A significant proportion of patients were already on BP lowering medication and this research highlights the need for periodic ABPM coupled with HBPM in the management of sometimes complex patients. However, some potential limitations need to be considered. Given that the combination of both diaries and actigraphy were used to define the nighttime period rather than fixed time windows, it is not clear whether we get a true measure of nighttime BP as used in other studies.11 More information on the classes of antihypertensive usage would be helpful as short‐acting BP lowering medications taken early in the day can alter the normal circadian pattern. This is particularly relevant in a black population where drug class resistance exists more commonly. Perhaps the greatest challenge for research of this nature is the confounding aspect of undiagnosed obstructive sleep apnea (OSA). With the availability of the activity monitors, the authors may be in a position to discuss sleep quality in future publications. It is likely that the presence of sleep disturbance contributed somewhat to the elevated nighttime BPs observed in this study.

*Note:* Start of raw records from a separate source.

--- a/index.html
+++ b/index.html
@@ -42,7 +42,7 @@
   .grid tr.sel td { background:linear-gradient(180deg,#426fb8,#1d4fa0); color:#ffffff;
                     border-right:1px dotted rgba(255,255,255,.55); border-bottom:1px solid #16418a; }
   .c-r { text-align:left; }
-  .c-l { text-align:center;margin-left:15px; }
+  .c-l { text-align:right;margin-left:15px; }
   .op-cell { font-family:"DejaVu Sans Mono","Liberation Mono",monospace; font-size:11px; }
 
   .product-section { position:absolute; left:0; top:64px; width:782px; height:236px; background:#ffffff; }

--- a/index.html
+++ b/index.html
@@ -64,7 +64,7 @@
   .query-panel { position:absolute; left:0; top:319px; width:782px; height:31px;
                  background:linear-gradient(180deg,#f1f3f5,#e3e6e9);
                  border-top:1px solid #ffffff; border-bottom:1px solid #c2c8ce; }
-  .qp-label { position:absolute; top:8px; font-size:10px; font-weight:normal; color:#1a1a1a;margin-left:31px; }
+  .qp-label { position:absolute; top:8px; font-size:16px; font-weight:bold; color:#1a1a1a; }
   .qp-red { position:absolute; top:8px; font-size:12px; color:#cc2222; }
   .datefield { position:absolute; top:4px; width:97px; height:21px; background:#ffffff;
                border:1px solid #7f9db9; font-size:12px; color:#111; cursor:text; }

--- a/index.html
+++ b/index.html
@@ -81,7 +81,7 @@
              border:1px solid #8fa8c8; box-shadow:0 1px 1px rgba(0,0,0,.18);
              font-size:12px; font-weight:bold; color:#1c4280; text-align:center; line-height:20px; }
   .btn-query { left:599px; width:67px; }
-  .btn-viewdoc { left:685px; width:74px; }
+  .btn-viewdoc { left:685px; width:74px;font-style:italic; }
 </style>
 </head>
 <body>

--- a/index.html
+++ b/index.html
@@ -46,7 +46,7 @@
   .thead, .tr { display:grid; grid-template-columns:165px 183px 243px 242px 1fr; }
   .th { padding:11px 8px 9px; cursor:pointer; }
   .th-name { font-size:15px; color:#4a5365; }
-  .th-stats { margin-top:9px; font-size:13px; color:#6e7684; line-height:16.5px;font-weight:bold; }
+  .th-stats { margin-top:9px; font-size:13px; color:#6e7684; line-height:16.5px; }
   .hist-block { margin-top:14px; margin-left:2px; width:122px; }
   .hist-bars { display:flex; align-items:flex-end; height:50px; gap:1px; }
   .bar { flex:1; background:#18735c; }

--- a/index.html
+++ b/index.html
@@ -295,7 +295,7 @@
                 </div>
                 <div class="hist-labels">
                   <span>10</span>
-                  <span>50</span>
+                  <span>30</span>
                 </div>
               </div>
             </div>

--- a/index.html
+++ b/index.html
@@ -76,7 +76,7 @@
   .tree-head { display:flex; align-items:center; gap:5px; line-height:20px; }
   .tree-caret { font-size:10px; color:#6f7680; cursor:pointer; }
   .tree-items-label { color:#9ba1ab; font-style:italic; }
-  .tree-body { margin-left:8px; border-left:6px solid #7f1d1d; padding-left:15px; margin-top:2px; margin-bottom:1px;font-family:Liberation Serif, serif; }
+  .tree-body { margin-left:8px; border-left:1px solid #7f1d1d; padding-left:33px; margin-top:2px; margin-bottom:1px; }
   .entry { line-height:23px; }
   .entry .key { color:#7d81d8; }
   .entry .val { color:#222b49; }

OSA is characterized by recurrent periods of complete or partial collapse of the upper airway during sleep causing sleep fragmentation and frequent awakenings which often result in excessive daytime sleepiness. In more severe forms of the disease, periods of obstructed breathing result in profound intermittent hypoxia with resultant bursts in sympathetic nerve activity and dramatic increases in heart rate and BP. The severity of OSA is determined by the apnea‐hypopnea index14 which is a measure of the number of periods of obstructed breathing per hour of sleep. The prevalence of OSA with associated daytime sleepiness has been estimated at between 2% and 7% in diverse middle‐aged adult populations.15 Adults with OSA are typically centrally obese, and although this obesity is strongly causally linked to the condition, there is an increased prevalence of cardiovascular morbidity and mortality amongst OSA sufferers above what would be expected from their weight alone. In addition to OSA, patients often present with one or more co‐morbidities including dyslipidemia, early diabetes, and hypertension. In studies which have examined the prevalence of OSA amongst hypertensive populations, 20%‐40% of individuals have been subsequently diagnosed with co‐morbid OSA with levels as high as 71% amongst drug‐resistant hypertensives.16 In a small ABPM sub‐study of the Wisconsin sleep cohort study those with OSA observed a 10 mm Hg increase in nocturnal  systolic BP compared to their Non‐OSA counterparts.17

Studies with ABPM in OSA patients demonstrate a higher prevalence of diminished nocturnal BP dipping compared with those without OSA.17 A study revealed an 84% prevalence of non‐dipping in a sample of untreated patients with mild to severe OSA.18 Gender appears to influence the prevalence of OSA, and affects males up to 10 times more commonly than females.19, 20 Blacks have a higher prevalence of OSA after controlling for confounding variables.22 In the Cleveland Family Study, blacks presented with OSA at a younger age than their white counterparts.23 In addition, black people are twice as likely to have severe OSA.24

Finally, our understanding of what targets to treat our patients to has changed following the publication of the SPRINT study.25 This landmark trial has shown that a more intensive BP lowering regime seems to improve outcome. Regrettably managing hypertension and attaining lower targets is not always that straightforward in sometimes complex patients. We must individualize our therapies and use out‐of‐office measurements to assist us. The use of ABPM, as reflected in the accompanying study, identifies those with abnormal circadian profiles at higher risk of future cardiovascular events.